Matomo is a single MySQL or MariaDB database. The entire state — raw visit data, goal conversions, aggregated reports, plugin config, user accounts — lives in one schema. That simplifies backup: one mysqldump covers everything.

The size caveat: on active sites, matomo_log_visit (one row per visit), matomo_log_link_visit_action (one row per action), and matomo_log_conversion can grow to tens of gigabytes within a year. A full dump of a three-year-old instance with moderate traffic can easily exceed 50 GB. Factor that into your backup storage budget before you’re surprised.

Full dump with mysqldump

BACKUP_DIR="/opt/backups/matomo/$(date +%Y%m%d)"
mkdir -p "$BACKUP_DIR"

# Replace 'matomo_user' and 'matomo_db' with your actual credentials
mysqldump \
  --user=matomo_user \
  --password=YOUR_PASSWORD \
  --single-transaction \
  --routines \
  --triggers \
  --hex-blob \
  matomo_db \
  | gzip > "$BACKUP_DIR/matomo_full.sql.gz"

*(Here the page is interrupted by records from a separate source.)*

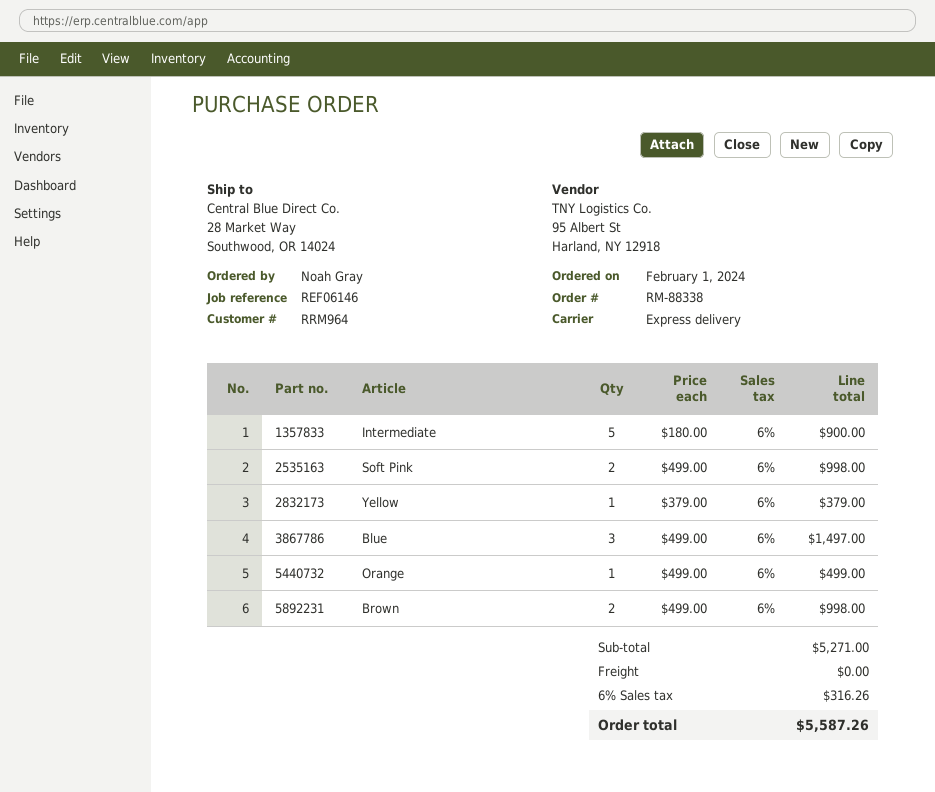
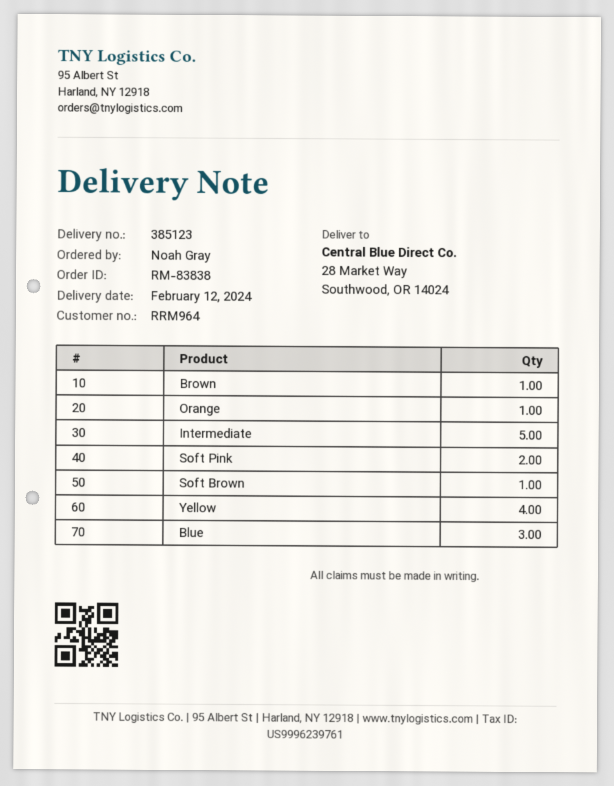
order number: RM-88338 -> RM-83838
Yellow: 1 -> 4
Brown: 2 -> 1
Soft Brown: none -> 1

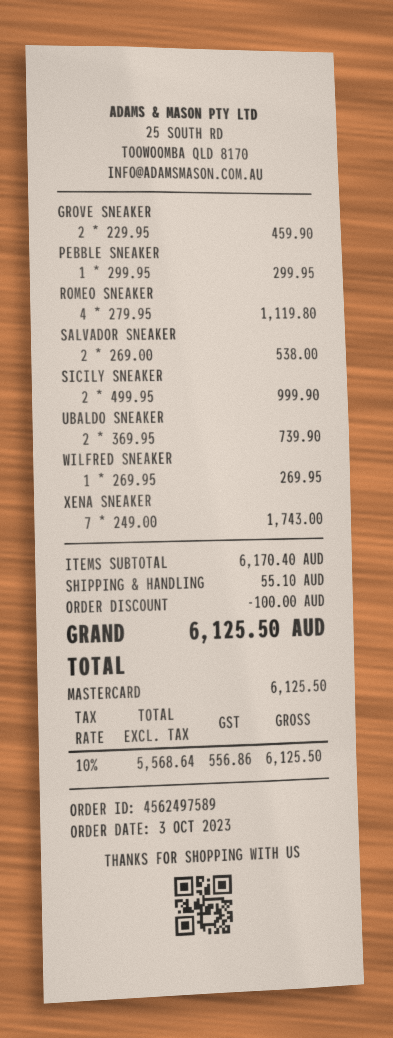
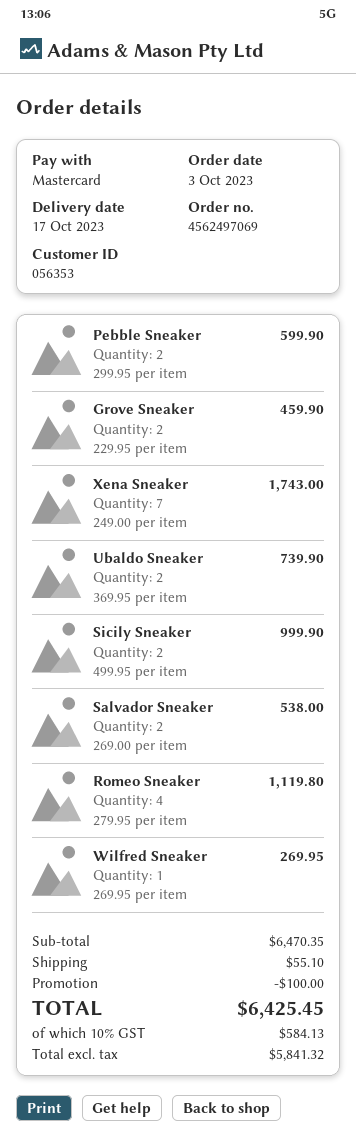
order number: 4562497589 -> 4562497069
PEBBLE SNEAKER: 1 x 299.95 = 299.95 -> 2 x 299.95 = 599.90
subtotal: 6170.40 -> 6470.35
net: 5568.64 -> 5841.32
tax: 10% = 556.86 -> 10% = 584.13
total: 6125.50 -> 6425.45

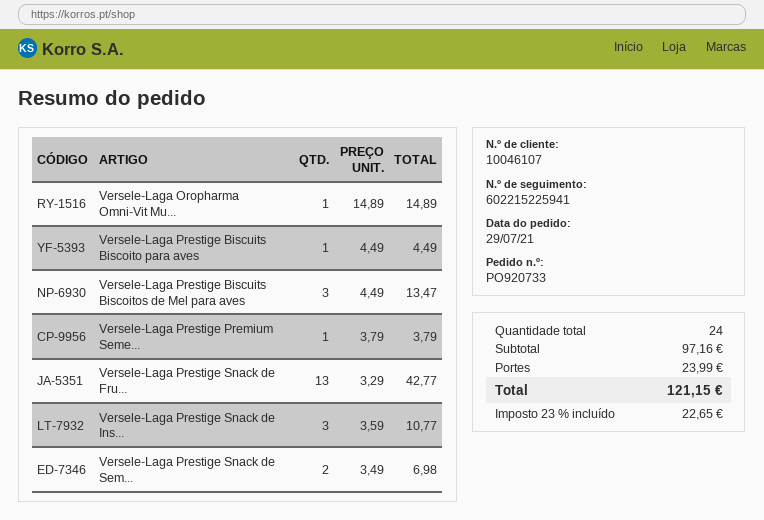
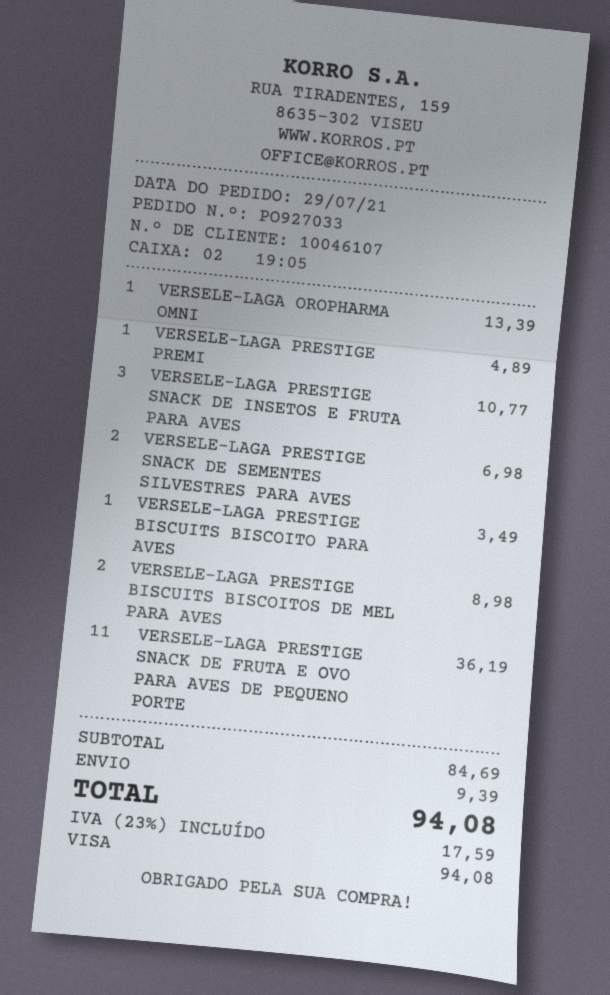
order number: PO920733 -> PO927033
Versele-Laga Oropharma Omni-Vit Mu...: 1 for 14.89 -> 1 for 13.39
Versele-Laga Prestige Biscuits Biscoito para aves: 1 for 4.49 -> 1 for 3.49
Versele-Laga Prestige Biscuits Biscoitos de Mel para aves: 3 for 13.47 -> 2 for 8.98
Versele-Laga Prestige Premium Seme...: 1 for 3.79 -> 1 for 4.89
Versele-Laga Prestige Snack de Fru...: 13 for 42.77 -> 11 for 36.19
subtotal: 97.16 -> 84.69
shipping: 23.99 -> 9.39
tax: 23% = 22.65 -> 23% = 17.59
total: 121.15 -> 94.08

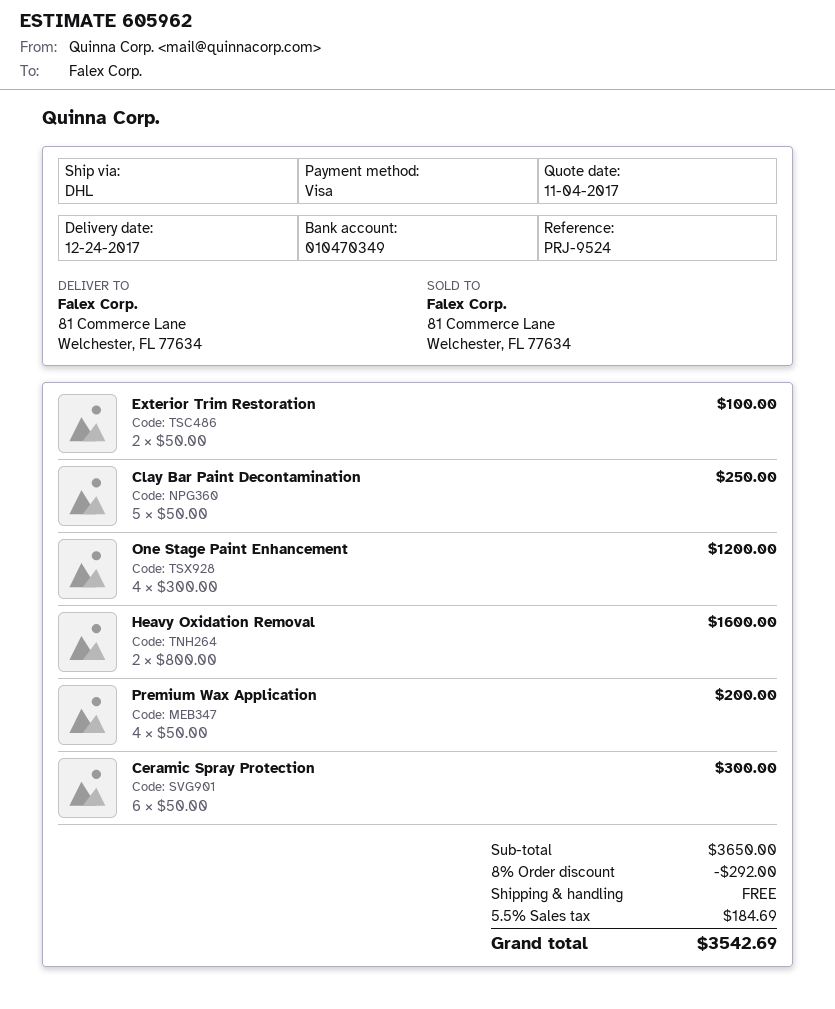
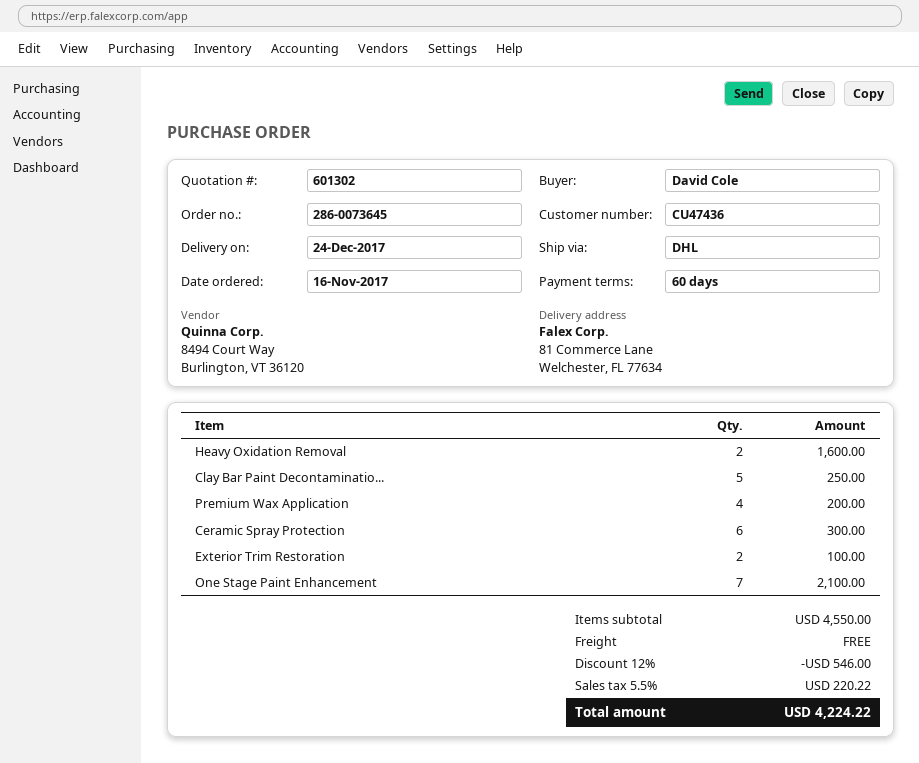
quote number: 605962 -> 601302
One Stage Paint Enhancement: 4 for 1200.00 -> 7 for 2100.00
subtotal: 3650.00 -> 4550.00
discount: 8% = 292.00 -> 12% = 546.00
tax: 5.5% = 184.69 -> 5.5% = 220.22
total: 3542.69 -> 4224.22

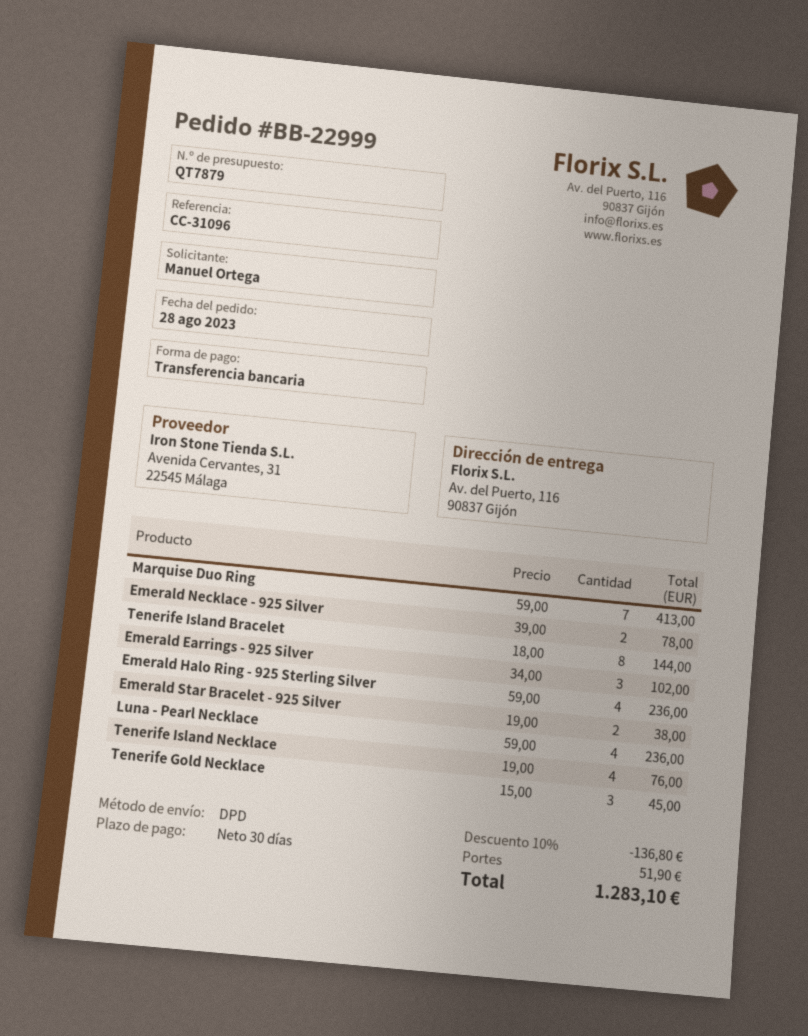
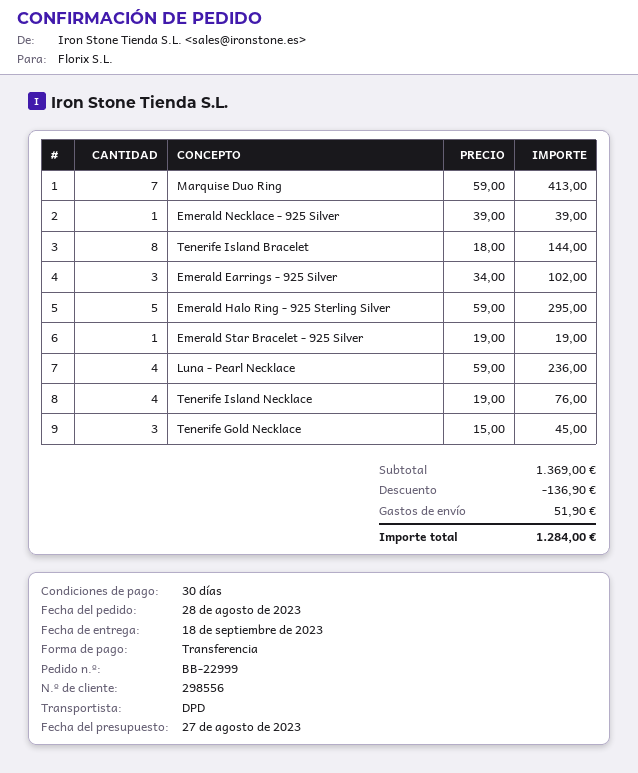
Emerald Necklace - 925 Silver: 2 x 39.00 = 78.00 -> 1 x 39.00 = 39.00
Emerald Halo Ring - 925 Sterling Silver: 4 x 59.00 = 236.00 -> 5 x 59.00 = 295.00
Emerald Star Bracelet - 925 Silver: 2 x 19.00 = 38.00 -> 1 x 19.00 = 19.00
discount: 136.80 -> 136.90
total: 1283.10 -> 1284.00

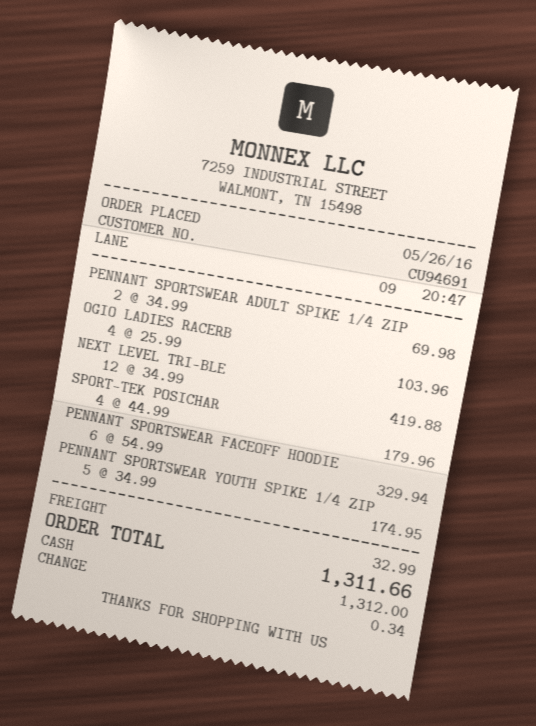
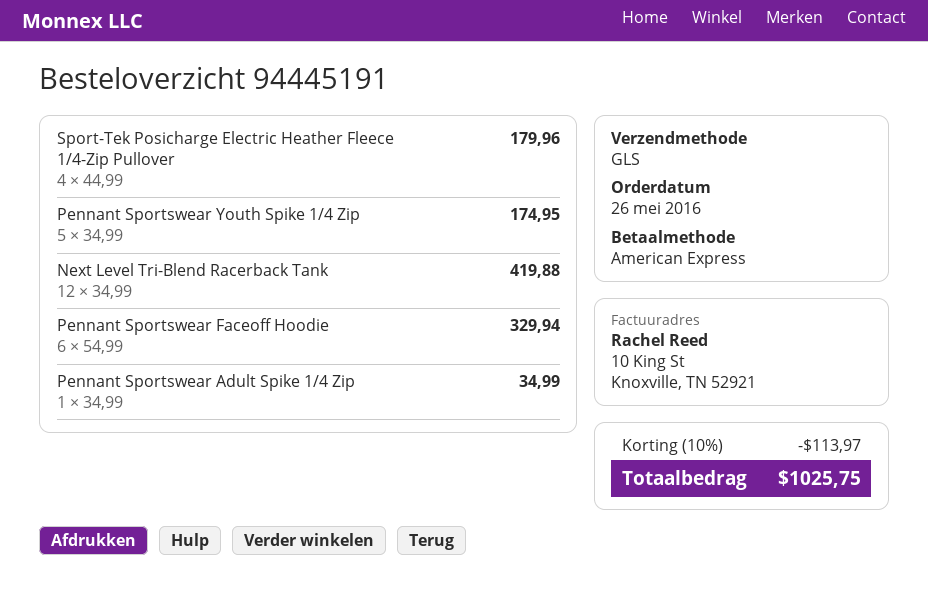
payment method: cash -> American Express
PENNANT SPORTSWEAR ADULT SPIKE 1/4 ZIP: 2 x 34.99 = 69.98 -> 1 x 34.99 = 34.99
OGIO LADIES RACERB: 4 x 25.99 = 103.96 -> none
discount: none -> 10% = 113.97
shipping: 32.99 -> none
total: 1311.66 -> 1025.75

The --single-transaction flag takes a consistent snapshot using InnoDB’s MVCC without locking tables — critical for a production database that continues writing during the backup. Without it, you risk a snapshot mid-transaction on the matomo_log_* tables, which can produce an inconsistent state.

If Matomo runs in Docker, the command runs inside the container:

docker exec matomo_db mysqldump \
  --user=matomo_user \
  --password=YOUR_PASSWORD \
  --single-transaction \
  matomo_db \
  | gzip > "$BACKUP_DIR/matomo_full.sql.gz"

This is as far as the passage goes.